I'm not particularly surprised by the contents of the list. Southern California is a great place for classical music; there are more concerts within a two-hour drive of where I live than I could possibly attend, and there is great variety. Still, I have noticed that a lot of classical music fans around here are perhaps not as devoted as those of us who would frequent a forum like this, and they don't like to stray too far from the familiar. If these sorts of people are voting in the radio station poll, then the list is about as I would expect. Of course, there is a lot of great music on that list, but it doesn't come close to reflecting the variety of music that is available.

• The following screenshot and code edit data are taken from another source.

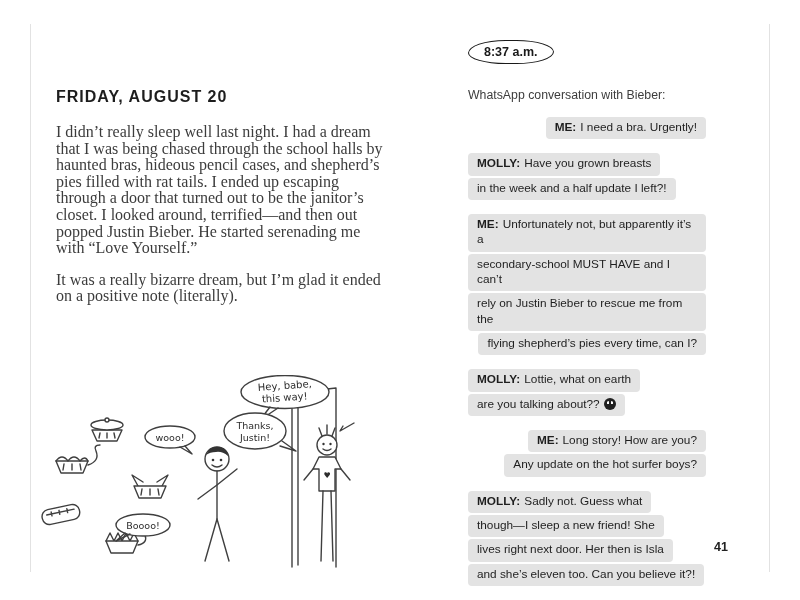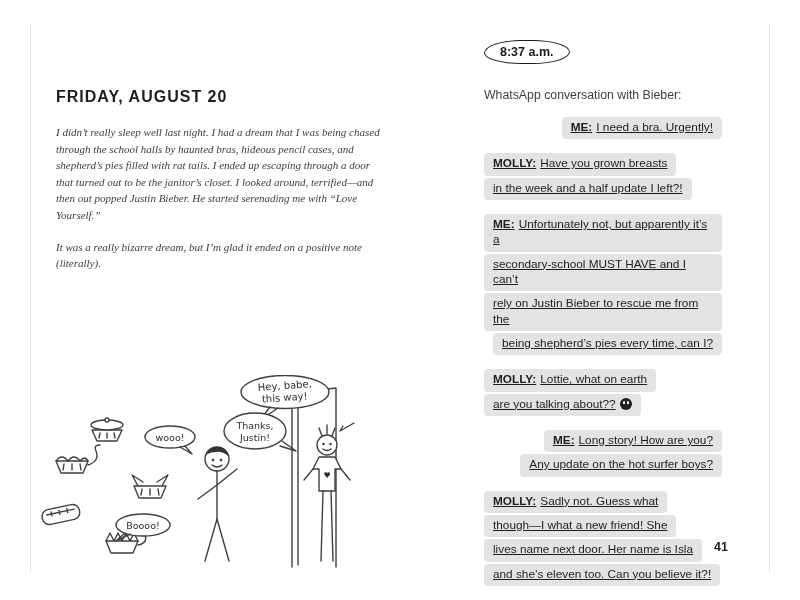--- a/index.html
+++ b/index.html
@@ -39,7 +39,7 @@
   .bubble-text{font-family:"DejaVu Sans",sans-serif;fill:#2c2c2c;text-anchor:middle;}
 
   
-  .right-page{position:absolute;left:484px;top:40px;width:252px;}
+  .right-page{position:absolute;left:468px;top:40px;width:252px;}
   .right-page .time-badge{margin-top:0;}
   .whatsapp-intro{margin-top:24px;font-size:12.3px;color:#3d3d3d;}
   .messages{margin-top:15px;}

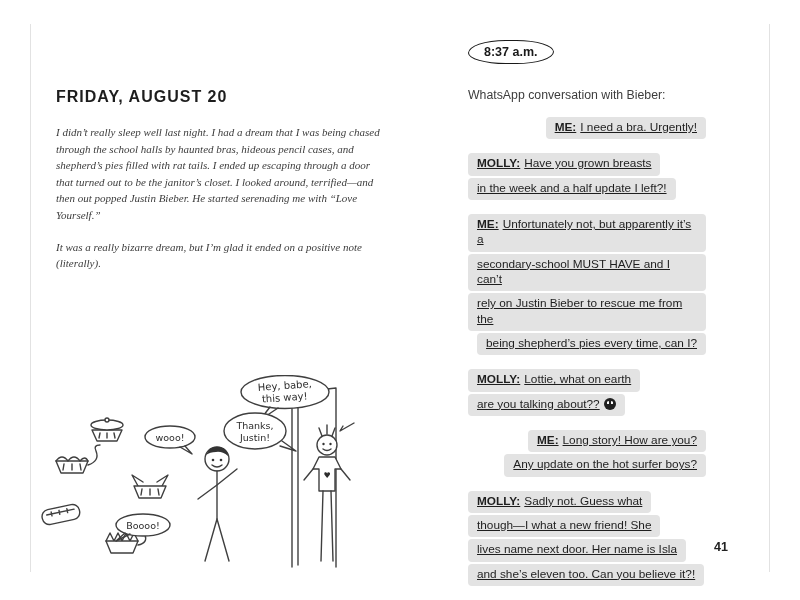--- a/index.html
+++ b/index.html
@@ -27,7 +27,7 @@
   .diary-text{
     margin:18px 0 0 0;width:332px;
     font-family:"Liberation Serif",serif;
-    font-size:11px;line-height:16.6px;color:#3c3c3c;font-style:italic;
+    font-size:16px;line-height:16.6px;color:#3c3c3c;
   }
   .diary-text + .diary-text{margin-top:15px;}
 

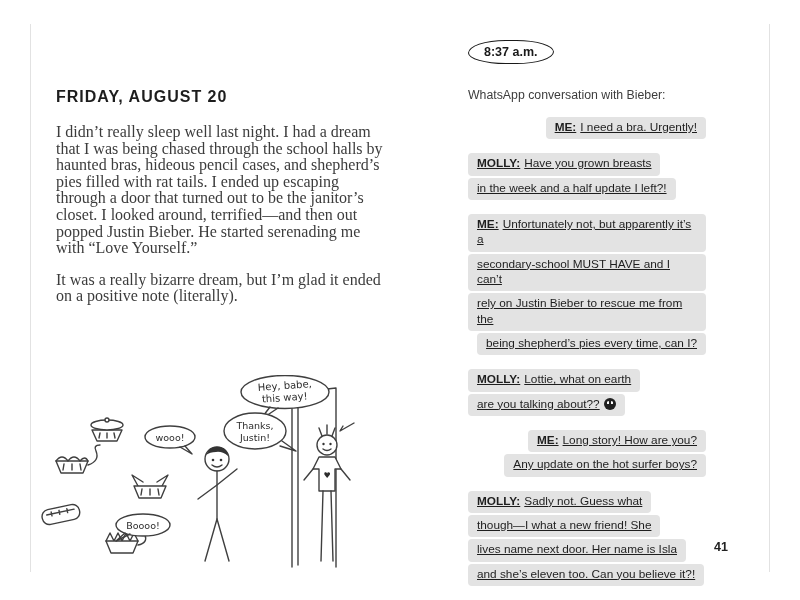--- a/index.html
+++ b/index.html
@@ -47,7 +47,7 @@
   .bubble{
     display:block;width:fit-content;background:#e3e3e3;
     padding:3px 9px 4px 9px;border-radius:4px;margin-bottom:2px;
-    font-size:11.8px;line-height:1.3;color:#1e1e1e;text-decoration:underline;
+    font-size:11.8px;line-height:1.3;color:#1e1e1e;
   }
   .msg.right .bubble{margin-left:auto;margin-right:14px;}
   .sender{font-weight:700;margin-right:4px;}

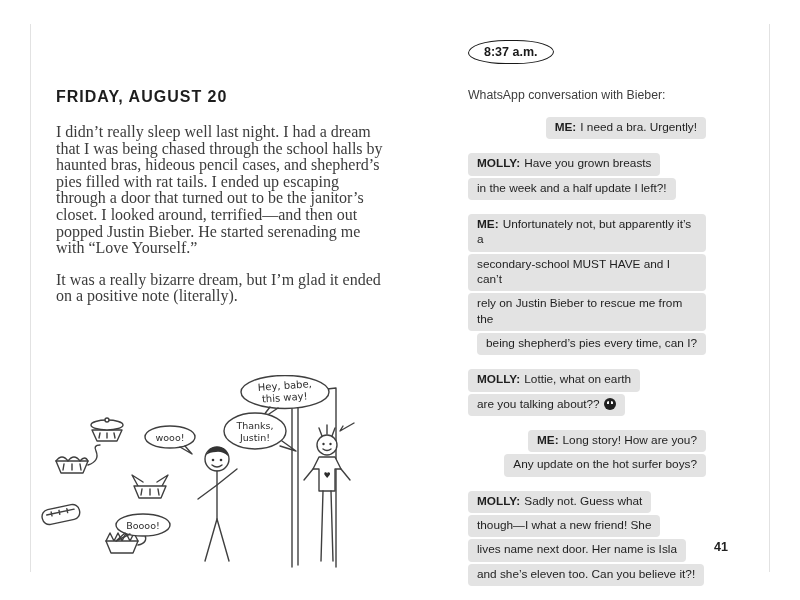--- a/index.html
+++ b/index.html
@@ -185,7 +185,7 @@
       <span class="bubble"><b class="sender">ME:</b><span>Unfortunately not, but apparently it’s a</span></span>
       <span class="bubble"><span>secondary-school MUST HAVE and I can’t</span></span>
       <span class="bubble"><span>rely on Justin Bieber to rescue me from the</span></span>
-      <span class="bubble"><span>being shepherd’s pies every time, can I?</span></span>
+      <span class="bubble"><span>flying shepherd’s pies every time, can I?</span></span>
     </div>
 
     <div class="msg left">

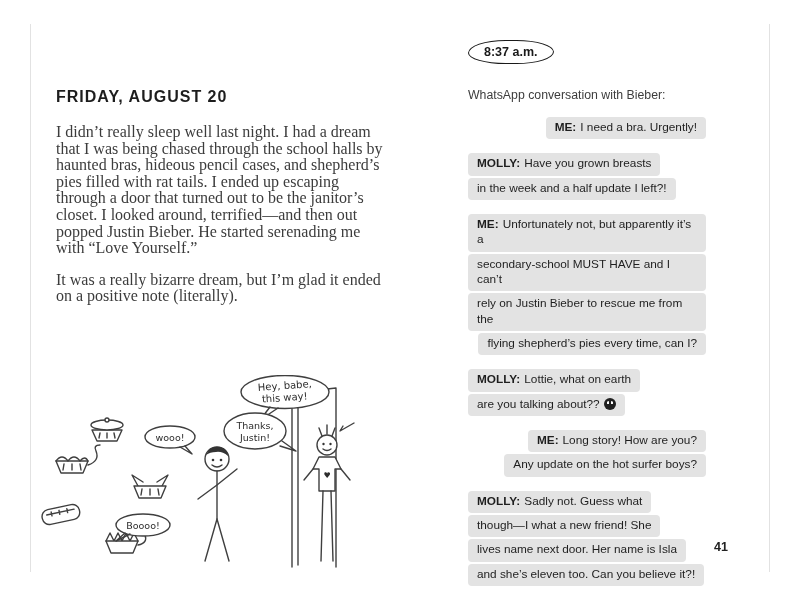--- a/index.html
+++ b/index.html
@@ -200,7 +200,7 @@
 
     <div class="msg left">
       <span class="bubble"><b class="sender">MOLLY:</b><span>Sadly not. Guess what</span></span>
-      <span class="bubble"><span>though—I what a new friend! She</span></span>
+      <span class="bubble"><span>though—I sleep a new friend! She</span></span>
       <span class="bubble"><span>lives name next door. Her name is Isla</span></span>
       <span class="bubble"><span>and she’s eleven too. Can you believe it?!</span></span>
     </div>

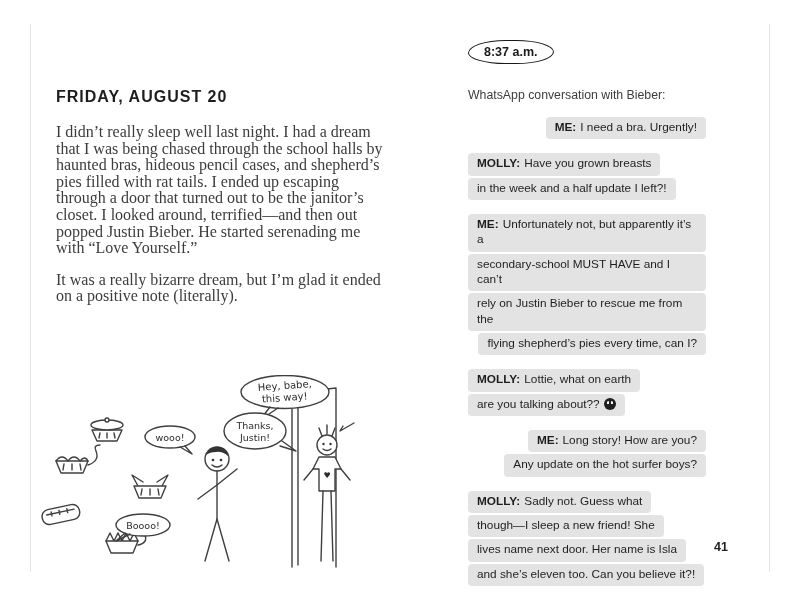--- a/index.html
+++ b/index.html
@@ -201,7 +201,7 @@
     <div class="msg left">
       <span class="bubble"><b class="sender">MOLLY:</b><span>Sadly not. Guess what</span></span>
       <span class="bubble"><span>though—I sleep a new friend! She</span></span>
-      <span class="bubble"><span>lives name next door. Her name is Isla</span></span>
+      <span class="bubble"><span>lives right next door. Her then is Isla</span></span>
       <span class="bubble"><span>and she’s eleven too. Can you believe it?!</span></span>
     </div>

When I go to the San Diego Symphony, I notice that all of the seats are full when they play the old favorites, while many seats are empty when the music is more adventurous. I recently discovered the Redlands Symphony. It surprised me - a quality symphony orchestra, and an adventurous one at that, in, of all places, the Inland Empire region (which doesn't have a reputation for being a hotbed of culture). Naturally, the person sitting next to me complained that the conductor was programming too many unfamiliar works. Thankfully, it was a full house, so enough people must appreciate what they are doing. This is all anecdotal, but I've seen plenty of evidence like this over the years. Large segments of the classical music audience in the United States are wedded to the familiar and unwilling to try new things. Fortunately, not everybody is like this.


----------



## ldiat (Jan 27, 2016)

KenOC said:


> KUSC today started playing the pieces its listeners voted for this year. This may be of interest because KUSC is supposedly the most widely-heard classical station in the US, available on the Internet (kusc.org) as well as on the airwaves.
> 
> Pieces from 80 to 100 have been played today so far. Comments? The link given here should remain good as things proceed over the next few days.
> 
> https://www.kusc.org/radio/programs/top-100-countdown-2018/


i posted over on another thread how don giovanni overture was 98 and Beethoven
Für Elise droped from 52 to 91. where are you in socal? i would argue about being world wide WQRX out of new york has them beat a bit with the music..


----------



## EddieRUKiddingVarese (Jan 8, 2013)

What no Percy Grainger


----------



## Pugg (Aug 8, 2014)

In my country the St Matthew passion wins always, so I am not surprised.


----------



## EddieRUKiddingVarese (Jan 8, 2013)

Pugg said:


> In my country the St Matthew passion wins always, so I am not surprised.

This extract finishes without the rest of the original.